Can one hear the shape of a random walk?
Michael J. Larsen
TL;DR
The paper addresses whether the return-probability spectrum $I_n$ determines the underlying finitely supported unbiased random walk on ${\mathbb Z}$. It combines Laplace-method asymptotics with a Galois-theoretic, monodromy-based analysis to show that, for primitive unbiased walks of degree $n$ with $n \neq 10$ and $n$ not a square, the spectrum determines the walk up to equivalence; in generic cases the data suffices to recover the generating function $\chi(t)$ uniquely.
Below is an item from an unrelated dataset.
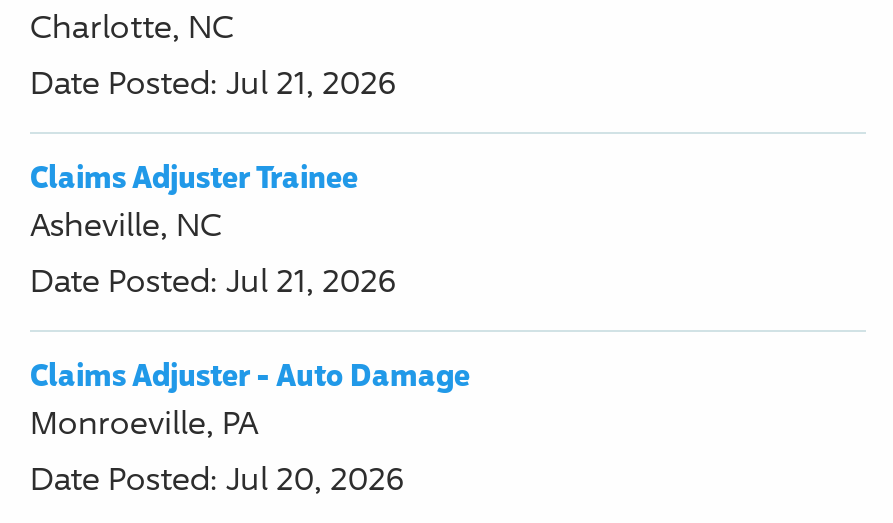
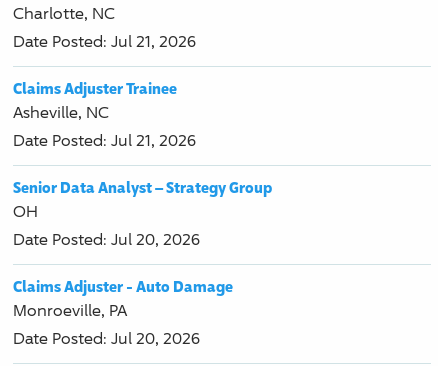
+ Senior Data Analyst – Strategy Group
+ OH
+ Date Posted: Jul 20, 2026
Key steps include deriving Puiseux expansions via $L(s)$ and its real-argument variant, and translating the problem into a primitive Galois-group setting where the action on conjugates yields identification of the halves $\chi^-$ and $\chi^+$ up to scale. The results illuminate when inverse-spectral type questions succeed and connect to representation-theoretic asymptotics, while also acknowledging known exceptional degrees where non-uniqueness can arise.
Abstract
To what extent is the underlying distribution of a finitely supported unbiased random walk on $\mathbb{Z}$ determined by the sequence of times at which the walk returns to the origin? The main result of this paper is that, in various senses, most unbiased random walks on $\mathbb{Z}$ are determined up to equivalence by the sequence $I_1,I_2,I_3,\ldots$, where $I_n$ denotes the probability of being at the origin after $n$ steps. We also give an application to an inverse problem from asymptotic representation theory. The proof uses Laplace's method and a delicate Galois-theoretic analysis which ultimately depends on the classification of finite simple groups.